Source material:
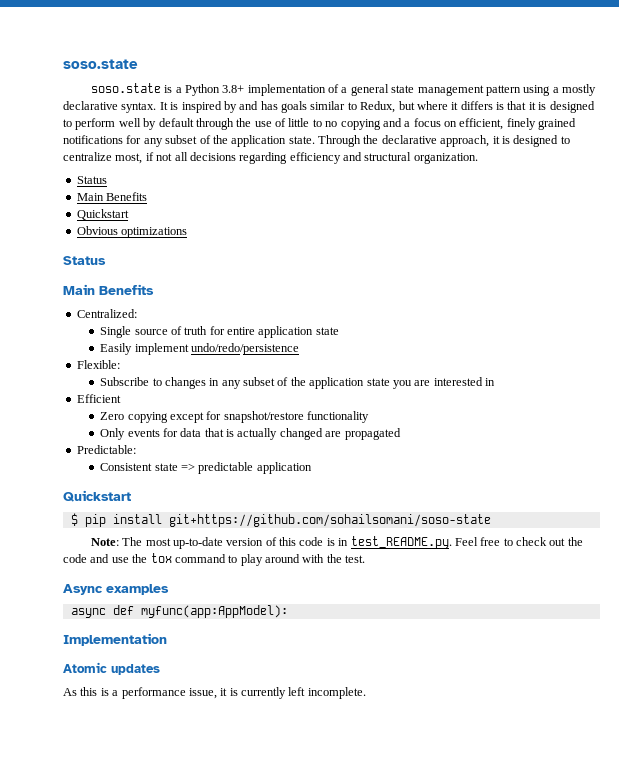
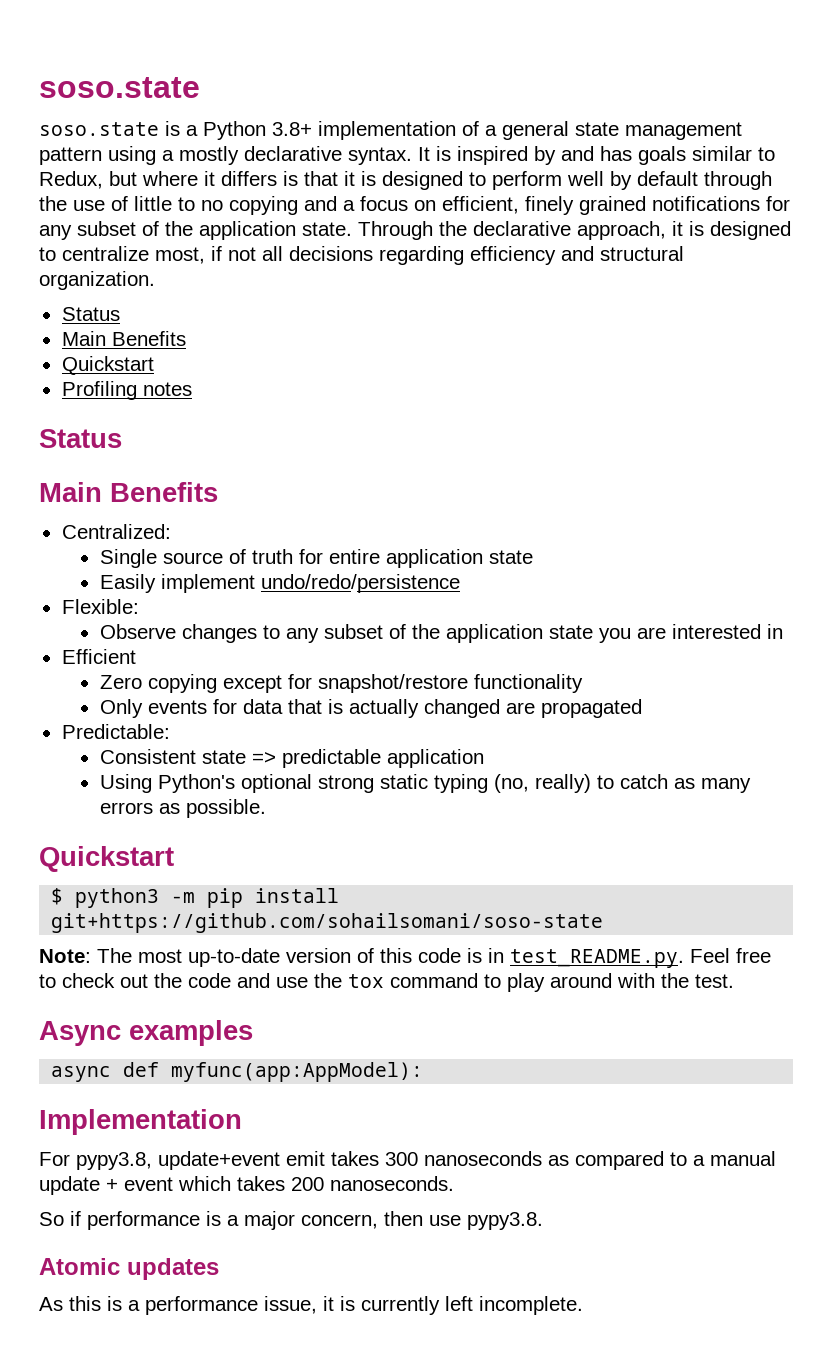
[76,226,188,238] Obvious optimizations -> [61,381,192,400] Profiling notes
[100,377,220,389] Subscribe to changes in -> [99,624,280,643] Observe changes to
(312, 468) none -> [99,774,751,793] [99,799,266,818] // Using Python's optional strong static typing (no, really) to catch as many errors as possible.
(78, 519) none -> [75,888,196,908] python3 -m
(167, 639) none -> [39,1151,776,1170] [39,1176,454,1195] [39,1211,543,1230] // For pypy3.8, update+event emit takes 300 nanoseconds as compared to a manual update + event which takes 200 nanoseconds. // So if performance is a major concern, then use pypy3.8.

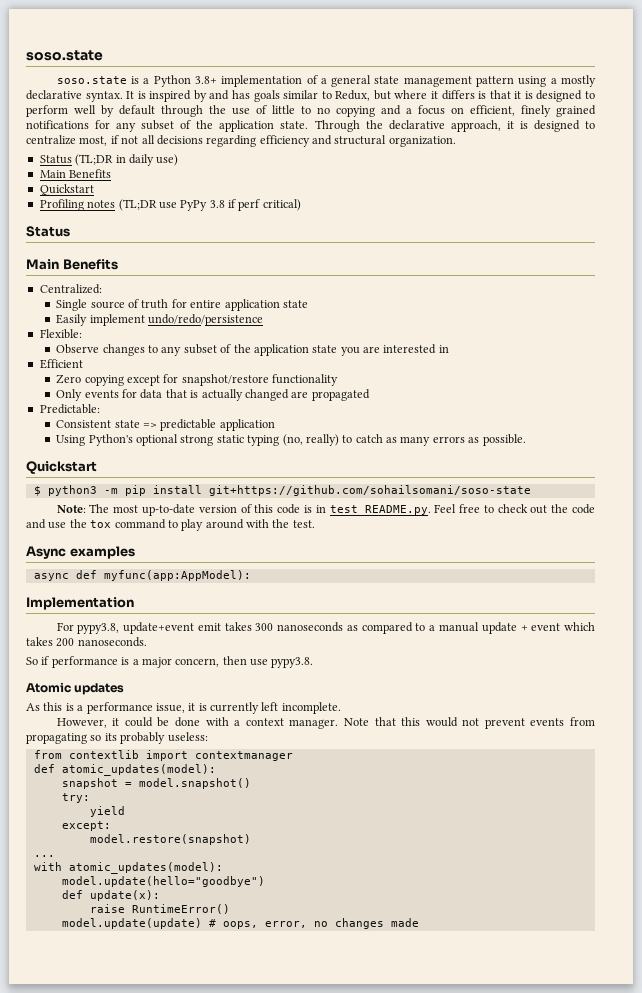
(120, 314) none -> [75,154,179,166] (TL;DR in daily use)
(192, 389) none -> [118,199,301,211] (TL;DR use PyPy 3.8 if perf critical)
(583, 1305) none -> [56,717,595,729] [26,732,208,744] [33,750,293,761] [33,764,216,776] [61,778,251,789] [61,793,90,803] [89,806,125,817] [61,821,111,831] [89,834,251,845] [33,855,55,857] [33,862,223,874] [61,876,265,887] [61,890,160,901] [89,904,230,914] [61,918,419,929] // However, it could be done with a context manager. Note that this would not prevent events from propagating so its probably useless: // from contextlib import contextmanager // def atomic_updates(model): // snapshot = model.snapshot() // try: // yield // except: // model.restore(snapshot) // ... // with atomic_updates(model): // model.update(hello="goodbye") // def update(x): // raise RuntimeError() // model.update(update) # oops, error, no changes made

About this exercise: Make a word-for-word copy of the records above, excluding all pictures.

The completed task:
[76,226,188,238] Obvious optimizations -> [61,381,192,400] Profiling notes
[100,377,220,389] Subscribe to changes in -> [99,624,280,643] Observe changes to
(312, 468) none -> [99,774,751,793] [99,799,266,818] // Using Python's optional strong static typing (no, really) to catch as many errors as possible.
(78, 519) none -> [75,888,196,908] python3 -m
(167, 639) none -> [39,1151,776,1170] [39,1176,454,1195] [39,1211,543,1230] // For pypy3.8, update+event emit takes 300 nanoseconds as compared to a manual update + event which takes 200 nanoseconds. // So if performance is a major concern, then use pypy3.8.

(120, 314) none -> [75,154,179,166] (TL;DR in daily use)
(192, 389) none -> [118,199,301,211] (TL;DR use PyPy 3.8 if perf critical)
(583, 1305) none -> [56,717,595,729] [26,732,208,744] [33,750,293,761] [33,764,216,776] [61,778,251,789] [61,793,90,803] [89,806,125,817] [61,821,111,831] [89,834,251,845] [33,855,55,857] [33,862,223,874] [61,876,265,887] [61,890,160,901] [89,904,230,914] [61,918,419,929] // However, it could be done with a context manager. Note that this would not prevent events from propagating so its probably useless: // from contextlib import contextmanager // def atomic_updates(model): // snapshot = model.snapshot() // try: // yield // except: // model.restore(snapshot) // ... // with atomic_updates(model): // model.update(hello="goodbye") // def update(x): // raise RuntimeError() // model.update(update) # oops, error, no changes made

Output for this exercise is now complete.